La mer est une passion ancienne pour Gallé. Nombreuses sont ses œuvres, réalisées dans différents matériaux, qui y font référence, comme la jardinière « Flora marina, Flora exotica » dont la forme et le décor marqueté sont inspirés de l'univers marin. Mais le verre est sans doute la matière qui se prête le mieux à ces évocations : translucide, la matière vitreuse rappelle aussi bien l'eau des océans que la texture de certains animaux comme les poulpes ou les méduses, fréquentes dans l'œuvre de Gallé. Cette curiosité pour les motifs décoratifs issus de la faune et de la flore fait de lui un artiste majeur de l'Art nouveau français.

La connaissance du monde marin doit beaucoup aux travaux scientifiques de l'époque, et notamment aux progrès de l'océanographie. Gallé reste très attentif aux travaux des biologistes. Dans un discours, il compare les océanographes à des « magiciens des Mille et Une Nuits ». Il est possible qu'il s'inspire des dessins du biologiste Ernst Haeckel, qui s'attache à vulgariser par ses illustrations la connaissance de la faune marine. La Main aux algues et aux coquillages se trouve ainsi au croisement de multiples domaines, tant scientifiques qu'artistiques et techniques, et révèle la grande inventivité de son créateur.

Isabelle Bonithon

Permalien : https://panoramadelart.com/analyse/la-main-aux-algues-et-aux-coquillages

Publié le 23/05/2016

Ressources

Présentation de quelques meubles réalisés par Gallé, dont la jardinière « Flora exotica, Flora marina », sur le site du musée de l’École de Nancy

http://www.ecole-de-nancy.com/web/index.php?page=meubles-emile-galle

Un dossier consacré à Gallé sur le site de l’École de Nancy

http://www.ecole-de-nancy.com/web/index.php?page=emile-galle

Un site éducatif mettant en ligne des illustrations de Haeckel

http://data.abuledu.org/wp/?terms=Ernst%20Haeckel%20(1834-1919)

Glossaire

Haut-relief : Type de relief dans lequel les figures se détachent fortement du fond, à la différence du bas-relief.
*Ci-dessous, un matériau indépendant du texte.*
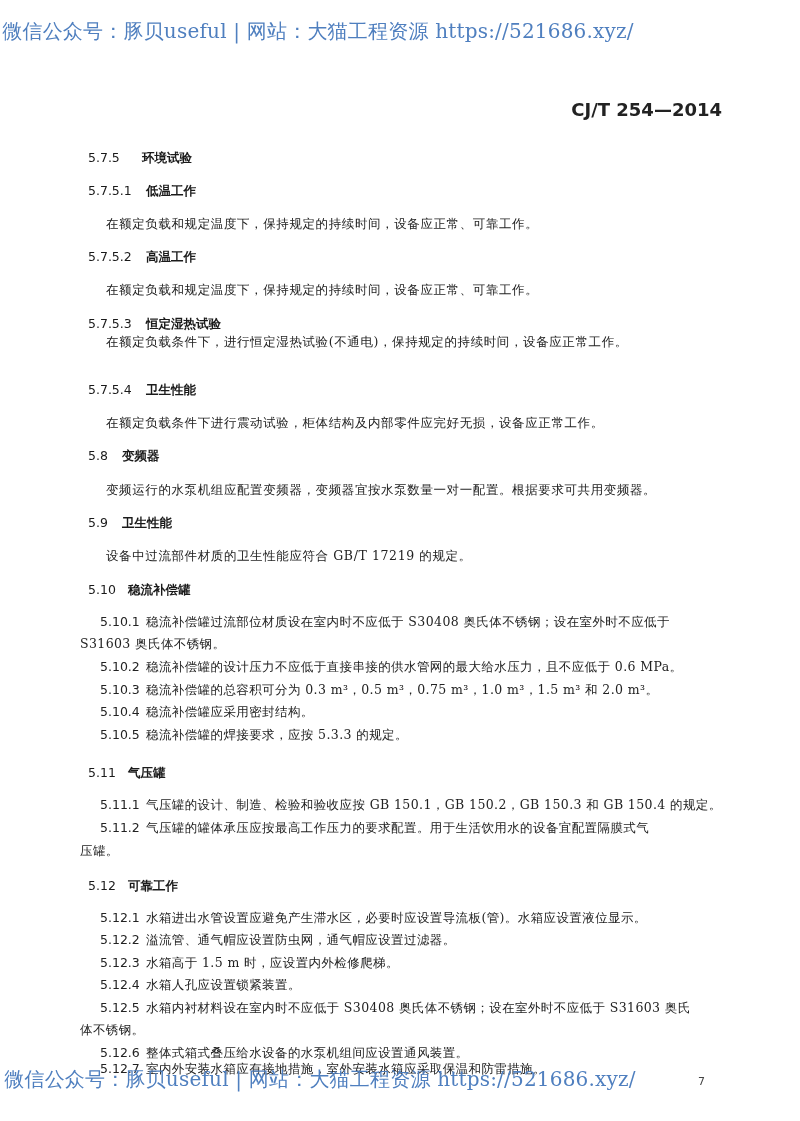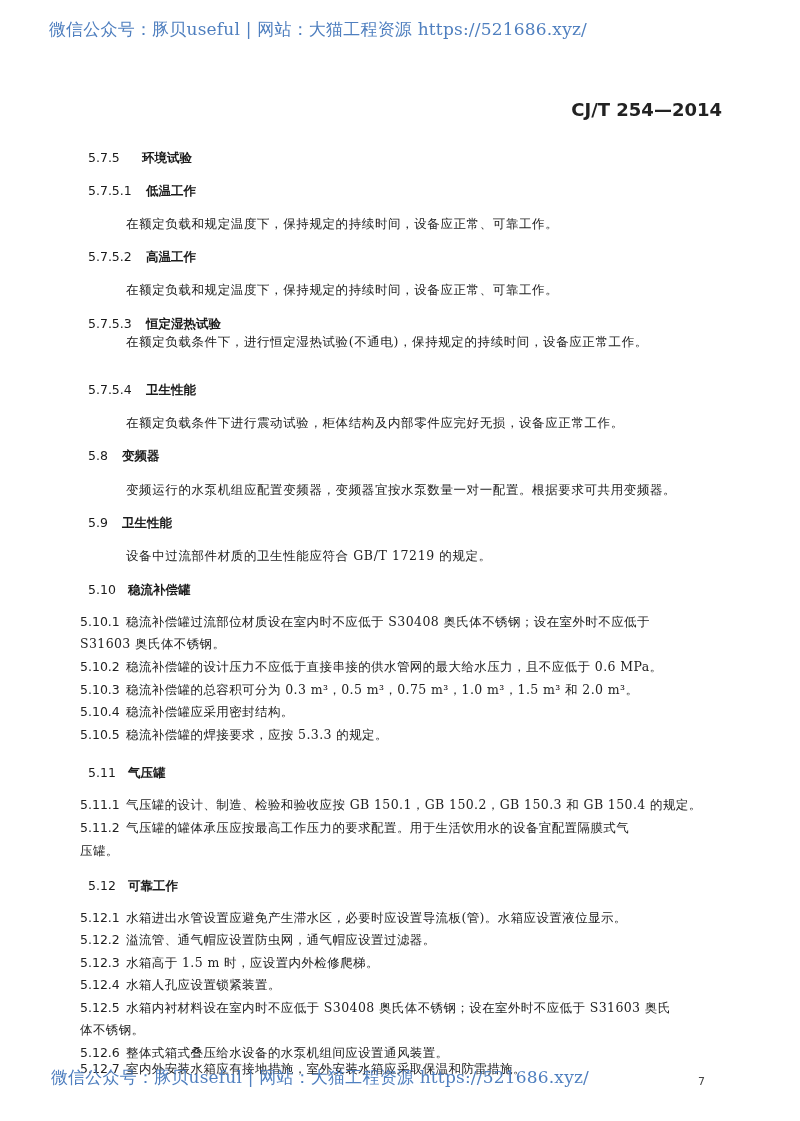--- a/index.html
+++ b/index.html
@@ -9,7 +9,7 @@
     }
     .watermark {
       position: absolute; left: 0; width: 636px; text-align: center;
-      color: #4f7fbf; font-size: 17px; letter-spacing: 0.2px;
+      color: #4f7fbf; font-size: 20px; letter-spacing: 0.2px;
       font-family: "DejaVu Serif", serif;
     }
     .wm-top { top: 18px; }

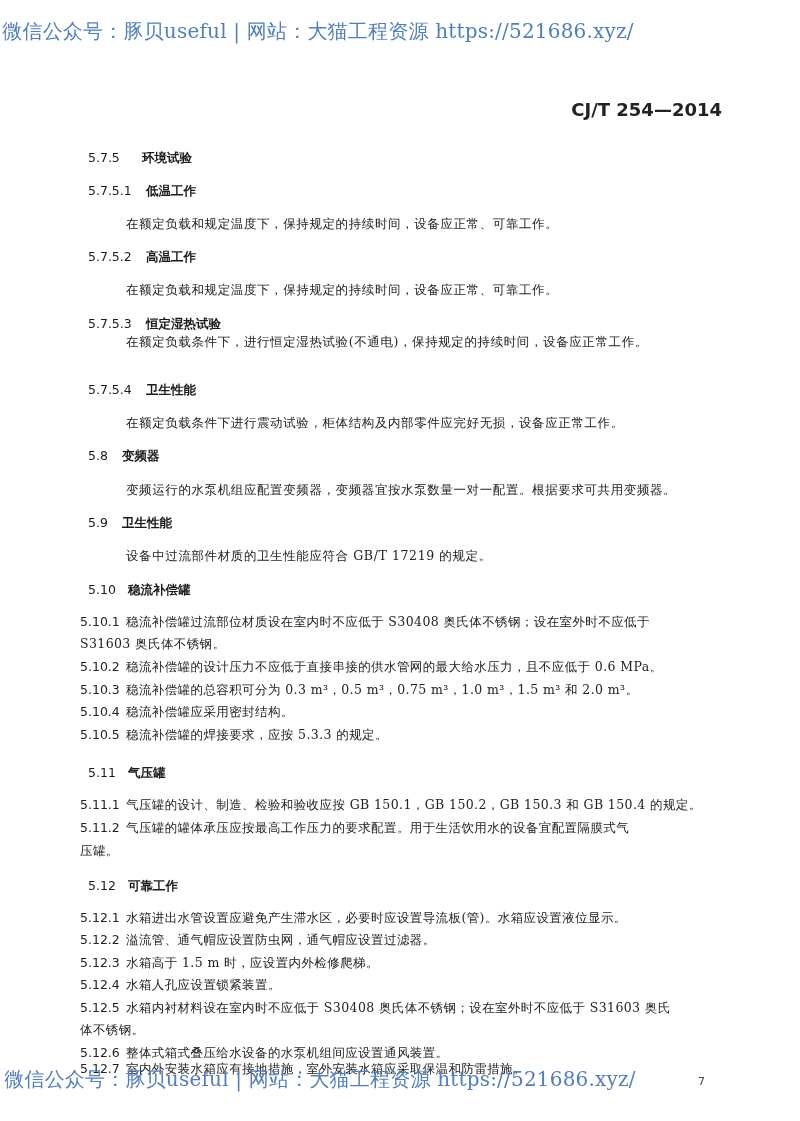--- a/index.html
+++ b/index.html
@@ -30,7 +30,7 @@
     }
     .h .num { font-weight: normal; display: inline-block; }
     .p {
-      position: absolute; font-size: 12.5px; color: #222; white-space: nowrap; letter-spacing: 0.6px; margin-left: 20px;
+      position: absolute; font-size: 12.5px; color: #222; white-space: nowrap; letter-spacing: 0.6px;
     }
     .indent { left: 26px; }
     .item { position: absolute; left: 0; font-size: 12.5px; color: #222; white-space: nowrap; letter-spacing: 0.4px; }

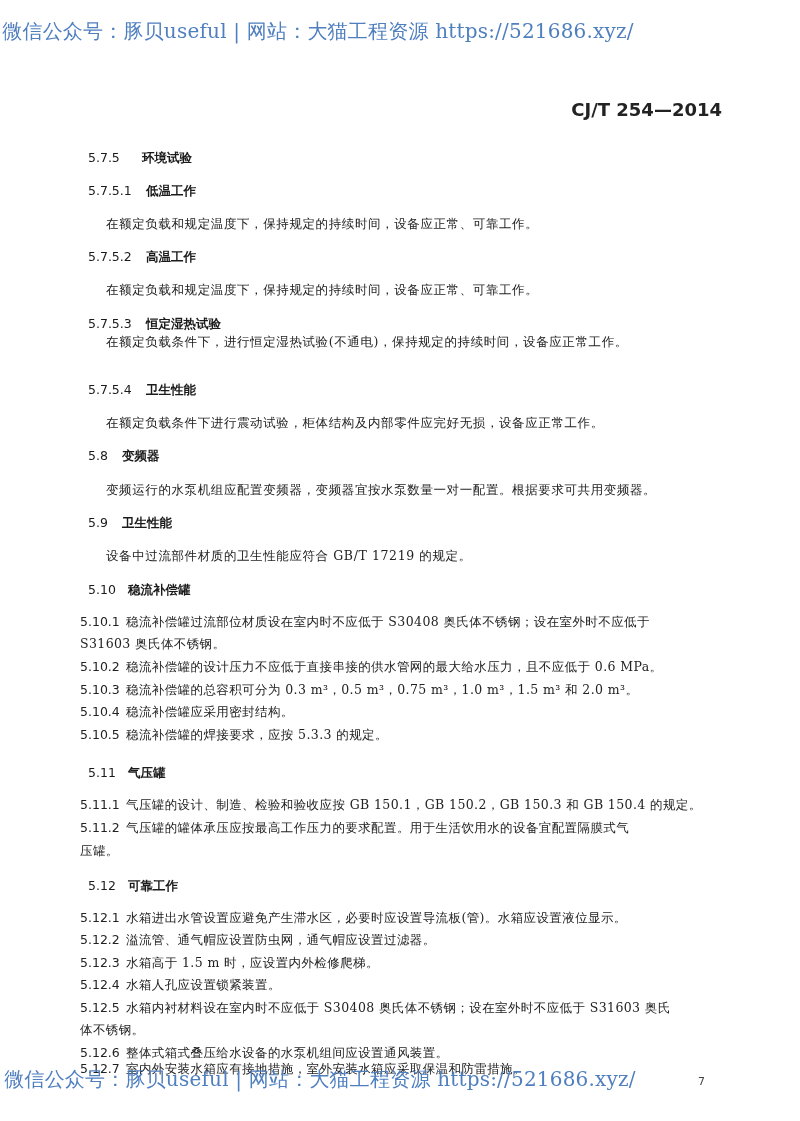--- a/index.html
+++ b/index.html
@@ -34,7 +34,7 @@
     }
     .indent { left: 26px; }
     .item { position: absolute; left: 0; font-size: 12.5px; color: #222; white-space: nowrap; letter-spacing: 0.4px; }
-    .item .num { font-family: "DejaVu Sans", sans-serif; display: inline-block; width: 46px; letter-spacing: 0; }
+    .item .num { font-family: "DejaVu Sans", sans-serif; display: inline-block; width: 46px; letter-spacing: 0; margin-left: 20px; }
     .cont { position: absolute; left: 0; font-size: 12.5px; color: #222; white-space: nowrap; letter-spacing: 0.4px; }
   </style>
 </head>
Porcelaine : La porcelaine est une céramique qui se caractérise par la blancheur et la finesse de sa pâte. On distingue la porcelaine dure de la porcelaine tendre. La pâte de la porcelaine dure, la « vraie porcelaine », est composée de matières minérales naturelles : le kaolin, le quartz et le feldspath. C’est le kaolin, une argile primaire de couleur blanche, qui confère à la porcelaine sa blancheur et sa translucidité. Elle résiste aux variations de température. La porcelaine tendre est une porcelaine dont la pâte ne comporte pas de kaolin. Elle est composée essentiellement de marne calcaire blanche et de silice. De couleur blanc crémeux, elle est moins résistante aux chocs thermiques et peut se rayer à l’acier.

Art nouveau : Style qui se développe dès la fin du XIXe siècle, d'abord en Belgique et en France. Il s’épanouit dans l’architecture et dans les arts décoratifs. La recherche de fonctionnalité est une des préoccupations de ses architectes et designers. L’Art nouveau se caractérise par des formes inspirées de la nature, où la courbe domine.